Friday, June 02, 2017

Air India selloff: Government should exit completely, national carrier tag redundant now

New Delhi: Should the government retain a minority stake in Air India to preserve the ‘national carrier’ tag, even after it agrees on the modalities to sell off this loss-making airline? If retaining a minority stake would be the consensus among the wise men in New Delhi tasked with Air India’s future, it would indeed be a travesty. The national carrier tag was important in the decades when India was a closed economy, when Air India was the sole airline operating on the domestic as well as on international skies and when it was thought to represent Indian hospitality.

But today, when private airlines own a majority of the domestic market by passengers and when overseas routes too are no longer a monopoly of the Maharaja, what sense does it make for the government to retain any control whatsoever in Air India? The airline needs to be handed over in entirety to a private bidder, as and when the selloff process begins. Not only will this intent of complete exit provide assurance about government’s sincerity regarding the selloff, it would also signal complete freedom for the new owner to take critical decisions – even with a minority equity share, the government may otherwise well interfere in decision making.

Speaking at an interaction with media today, Niti Aayog Vice Chairman Arvind Panagariya said that though his organisation has already given its recommendations on Air India selloff, the government has to take a call on several crucial aspects of the proposed sale:

1) Whether the airline should be sold off at all

2) If the decision is in favour of a selloff, then should the universe of buyers include foreign buyers or should the sale be restricted to Indians?

3) Should the government retain some stake in the airline to retain its ‘national carrier’ tag

4) Should the entire Rs 52,000 crore debt on Air India’s books be written off or should only a part of this be written off by the government.

Panagariya said that Niti’s recommendations have been submitted to the Prime Minister’s Office, and now the PMO along with the Ministry of Civil Aviation will have to take a call on the selloff. While declining to divulge details of his recommendations on Air India disinvestment, Panagariya was quite clear that the current debt on the airline’s books was “very very large and selling it with this (debt) will be very very difficult. Even if the sale were to be open to both, domestic and foreign buyers, will the government write off the entire debt or only a part of it – that decision needs to be taken”.
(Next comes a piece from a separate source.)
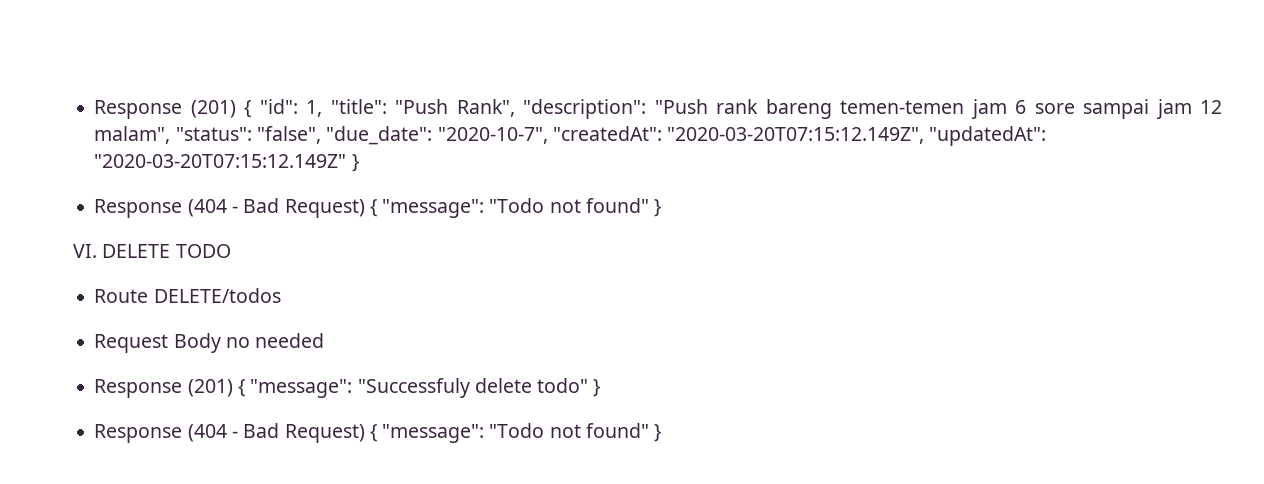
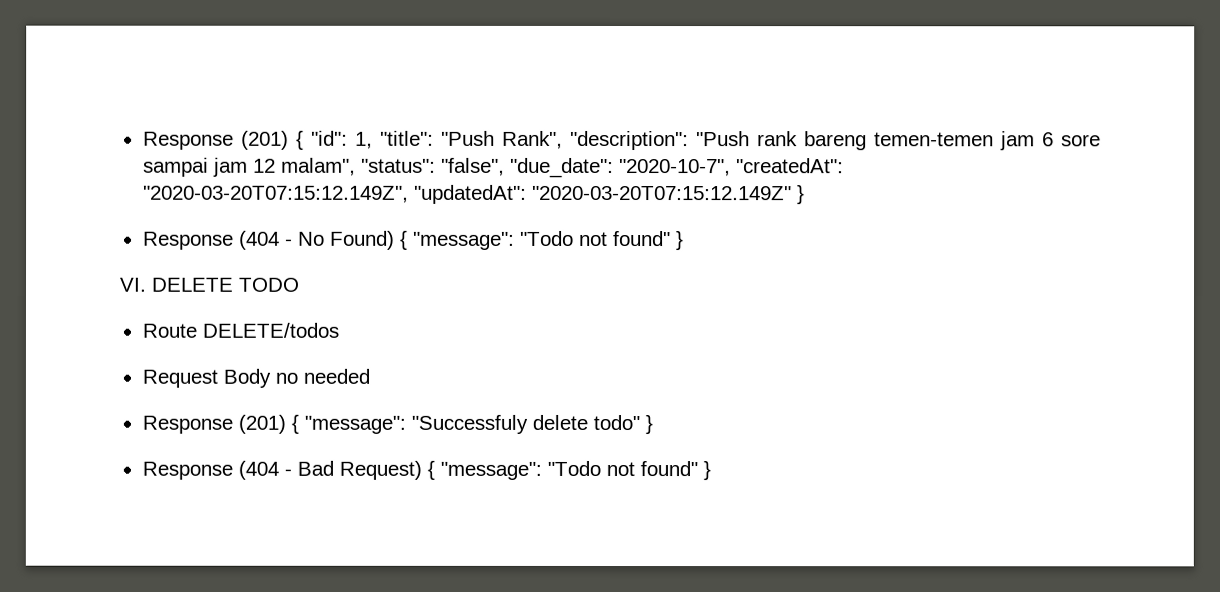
  Response (201) { "id": 1, "title": "Push Rank", "description": "Push rank bareng temen-temen jam 6 sore sampai jam 12 malam", "status": "false", "due_date": "2020-10-7", "createdAt": "2020-03-20T07:15:12.149Z", "updatedAt": "2020-03-20T07:15:12.149Z" }
- Response (404 - Bad Request) { "message": "Todo not found" }
+ Response (404 - No Found) { "message": "Todo not found" }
An official close to developments had told Firstpost earlier that it is possible to break up Air India into two distinct parts: 1) The airline itself with aircraft and related assets and 2) Air India’s subsidiaries and the real estate. This official had said that the sensible way to get maximum value in any selloff would be to offload just the airline to a prospective buyer. The government could then simultaneously dispose off the subsidiaries and real estate for a total consideration of close to Rs 20,000-21,000 crore. In fact, an inter-ministerial group has already begun deliberations in the second part, specifically on monetising land assets.

The same person had further said “All this is known to people involved in the selloff process. Now, the ball is in DIPAM’s (Department of Investment and Public Asset Management) court. Once DIPAM accepts the proposal drafted by Niti Aayog, things will move forward. DIPAM will take the proposal to the Cabinet Committee on Disinvestment. If this committee approves the proposal, then ads will be put out for transaction advisors and valuers.” DIPAM is expected to form several committees to examine and fine tune the selloff process, comprising top officials of the ministry of civil aviation, Air India, Finance Ministry and DIPAM itself - the entire selloff process of Air India could take at least 8-12 months.